BRIEF
Each line of the data below containing "using" needs to be listed.

SUPPLIED ENTRIES
»»

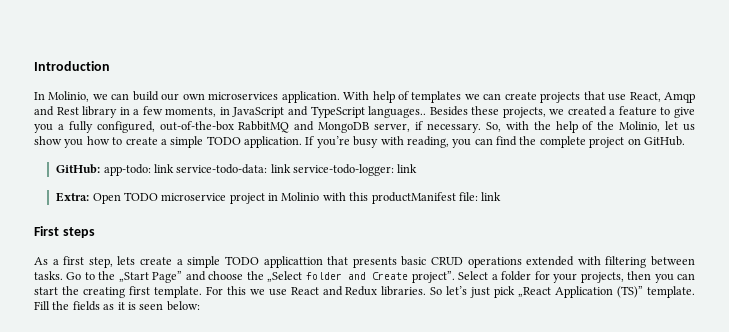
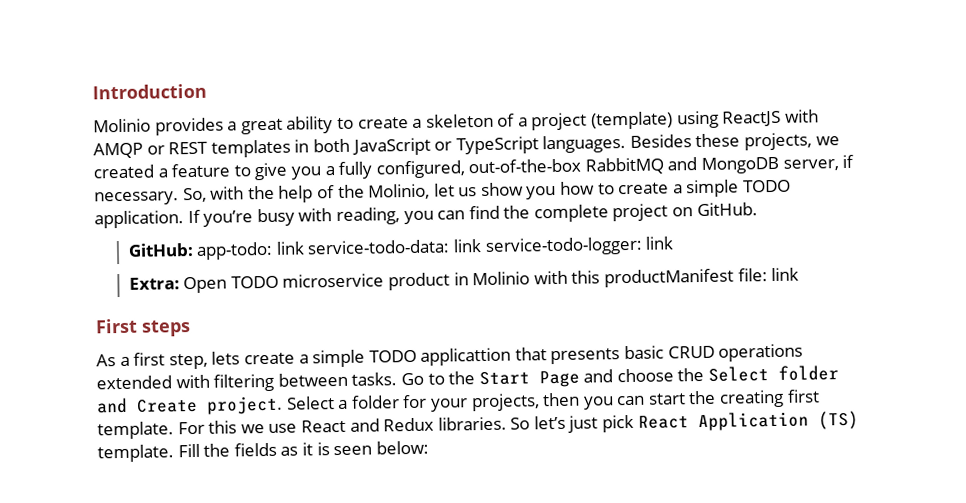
- In Molinio, we can build our own microservices application. With help of templates we can create projects that use React, Amqp and Rest library in a few moments, in JavaScript and TypeScript languages..
+ Molinio provides a great ability to create a skeleton of a project (template) using ReactJS with AMQP or REST templates in both JavaScript or TypeScript languages.
- Extra: Open TODO microservice project in Molinio with this productManifest file: link
+ Extra: Open TODO microservice product in Molinio with this productManifest file: link
- Go to the „Start Page” and choose the „Select folder and Create project”.
+ Go to the Start Page and choose the Select folder and Create project.
- So let’s just pick „React Application (TS)” template.
+ So let’s just pick React Application (TS) template.

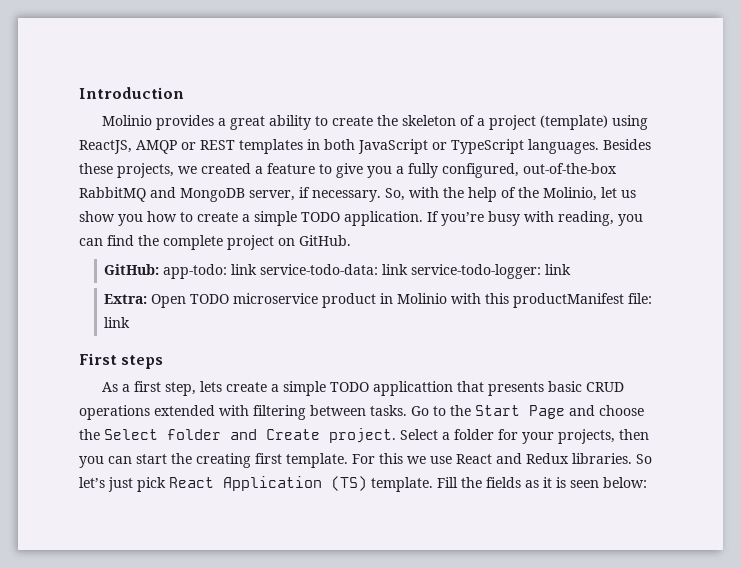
- Molinio provides a great ability to create a skeleton of a project (template) using ReactJS with AMQP or REST templates in both JavaScript or TypeScript languages.
+ Molinio provides a great ability to create the skeleton of a project (template) using ReactJS, AMQP or REST templates in both JavaScript or TypeScript languages.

««

ANSWER AREA
+ Molinio provides a great ability to create a skeleton of a project (template) using ReactJS with AMQP or REST templates in both JavaScript or TypeScript languages.
- Molinio provides a great ability to create a skeleton of a project (template) using ReactJS with AMQP or REST templates in both JavaScript or TypeScript languages.
+ Molinio provides a great ability to create the skeleton of a project (template) using ReactJS, AMQP or REST templates in both JavaScript or TypeScript languages.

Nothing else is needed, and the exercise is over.